━━━ SUPPLIED RECORDS

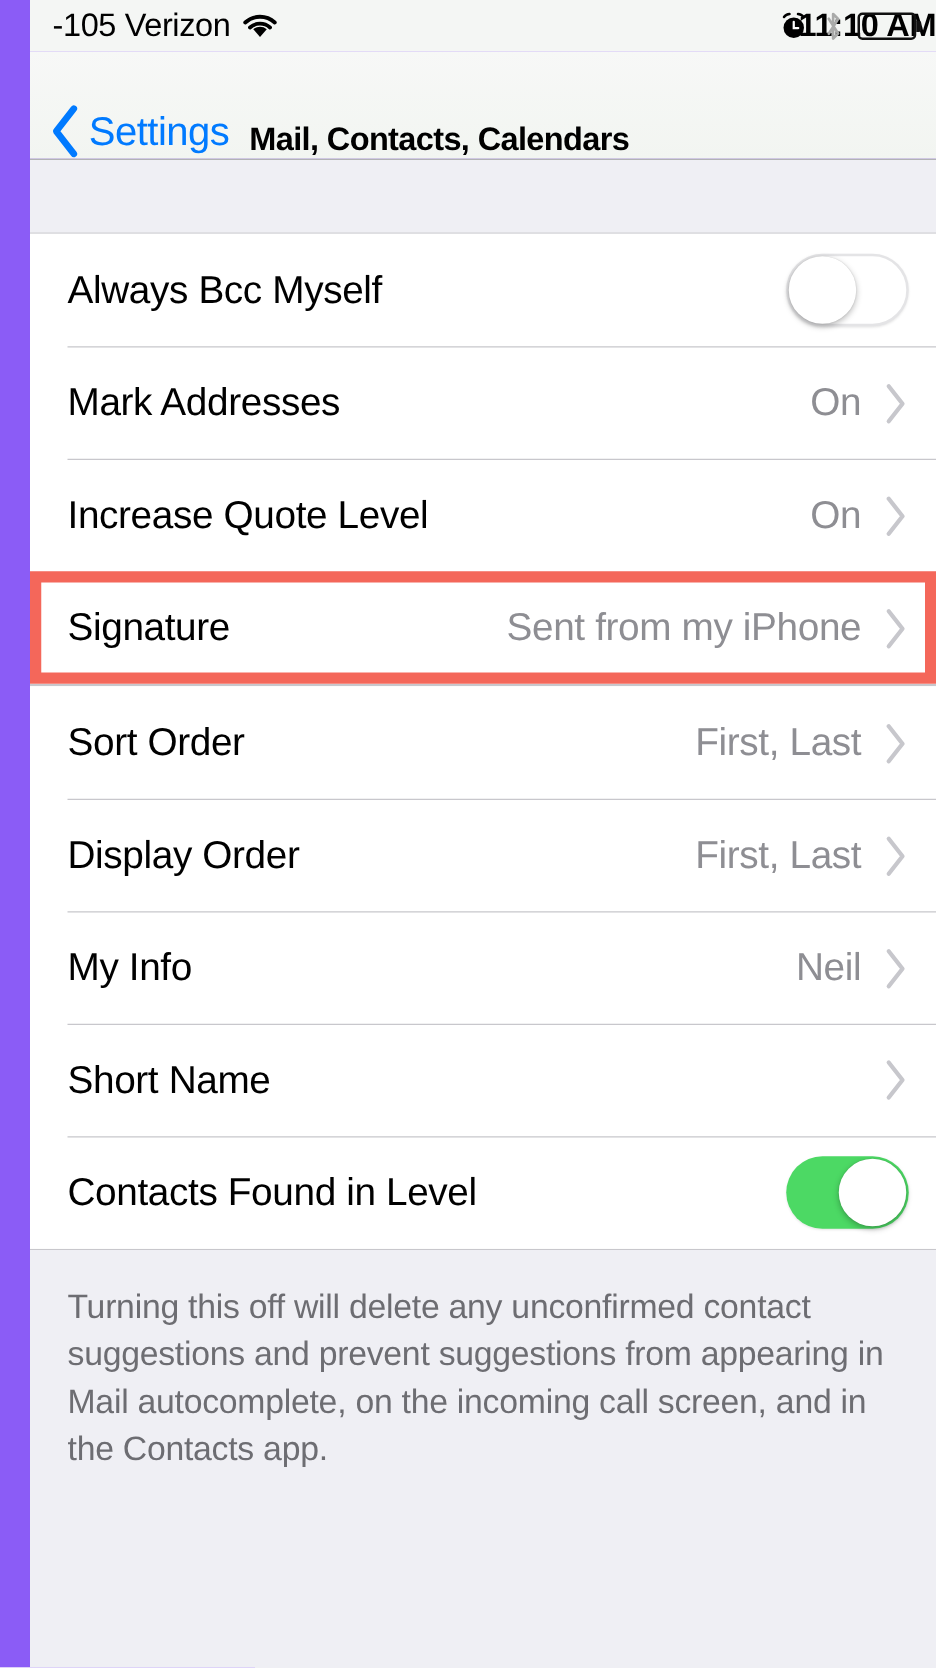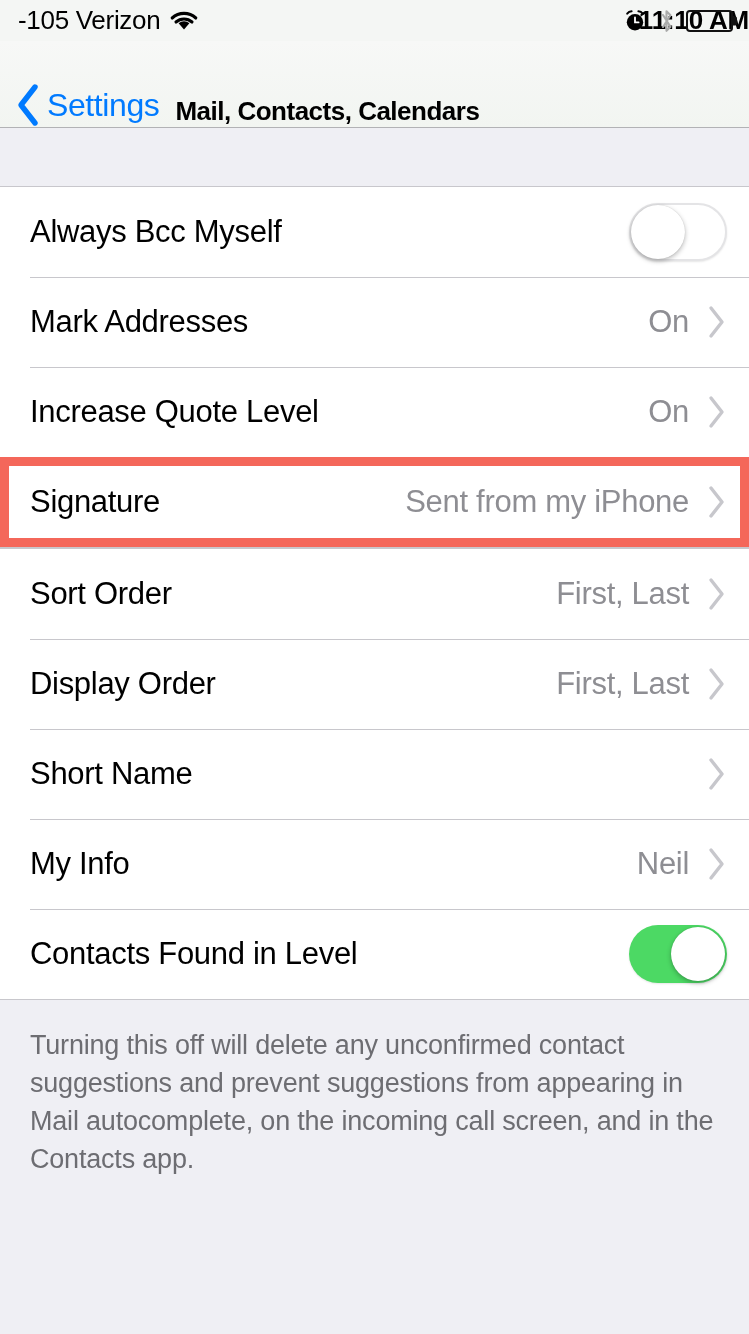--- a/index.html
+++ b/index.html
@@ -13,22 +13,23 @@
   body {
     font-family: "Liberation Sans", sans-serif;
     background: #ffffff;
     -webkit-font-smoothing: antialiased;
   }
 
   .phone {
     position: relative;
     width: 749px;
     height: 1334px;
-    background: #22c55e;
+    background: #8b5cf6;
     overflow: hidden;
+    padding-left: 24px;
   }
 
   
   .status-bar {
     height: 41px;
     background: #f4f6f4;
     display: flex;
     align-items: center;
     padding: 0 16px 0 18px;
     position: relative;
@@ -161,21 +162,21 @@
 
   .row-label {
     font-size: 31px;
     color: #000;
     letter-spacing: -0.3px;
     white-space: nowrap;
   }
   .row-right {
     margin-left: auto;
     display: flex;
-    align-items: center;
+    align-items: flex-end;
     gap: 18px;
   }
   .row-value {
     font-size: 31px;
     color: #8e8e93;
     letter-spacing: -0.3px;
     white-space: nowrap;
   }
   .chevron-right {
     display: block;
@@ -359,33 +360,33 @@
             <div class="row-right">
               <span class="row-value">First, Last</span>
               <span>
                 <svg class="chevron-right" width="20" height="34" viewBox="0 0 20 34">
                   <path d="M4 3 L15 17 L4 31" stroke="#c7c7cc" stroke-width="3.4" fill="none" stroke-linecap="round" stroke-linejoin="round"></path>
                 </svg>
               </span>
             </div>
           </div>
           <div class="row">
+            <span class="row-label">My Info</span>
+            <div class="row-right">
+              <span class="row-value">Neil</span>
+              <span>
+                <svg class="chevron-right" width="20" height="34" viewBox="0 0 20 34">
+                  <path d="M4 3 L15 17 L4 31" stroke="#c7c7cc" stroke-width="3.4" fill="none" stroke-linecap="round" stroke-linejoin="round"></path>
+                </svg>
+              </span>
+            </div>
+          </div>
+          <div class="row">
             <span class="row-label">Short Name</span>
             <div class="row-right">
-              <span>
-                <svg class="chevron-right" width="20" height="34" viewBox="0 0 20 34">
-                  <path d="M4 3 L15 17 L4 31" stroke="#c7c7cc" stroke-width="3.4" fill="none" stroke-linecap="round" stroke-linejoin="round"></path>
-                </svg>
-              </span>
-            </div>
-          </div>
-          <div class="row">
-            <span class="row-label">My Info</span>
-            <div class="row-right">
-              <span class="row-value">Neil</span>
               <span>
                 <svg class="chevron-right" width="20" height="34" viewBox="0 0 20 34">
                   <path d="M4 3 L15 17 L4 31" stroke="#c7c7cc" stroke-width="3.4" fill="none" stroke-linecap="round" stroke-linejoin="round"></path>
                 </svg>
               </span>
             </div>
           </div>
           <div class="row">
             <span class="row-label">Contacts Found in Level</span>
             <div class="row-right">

━━━━━━

- INSTRUCTIONS FOR THE TASK:
Scan the entries for lines with the string "chevron". Report only how many there are.

- RESULT FOR THIS EXERCISE:
5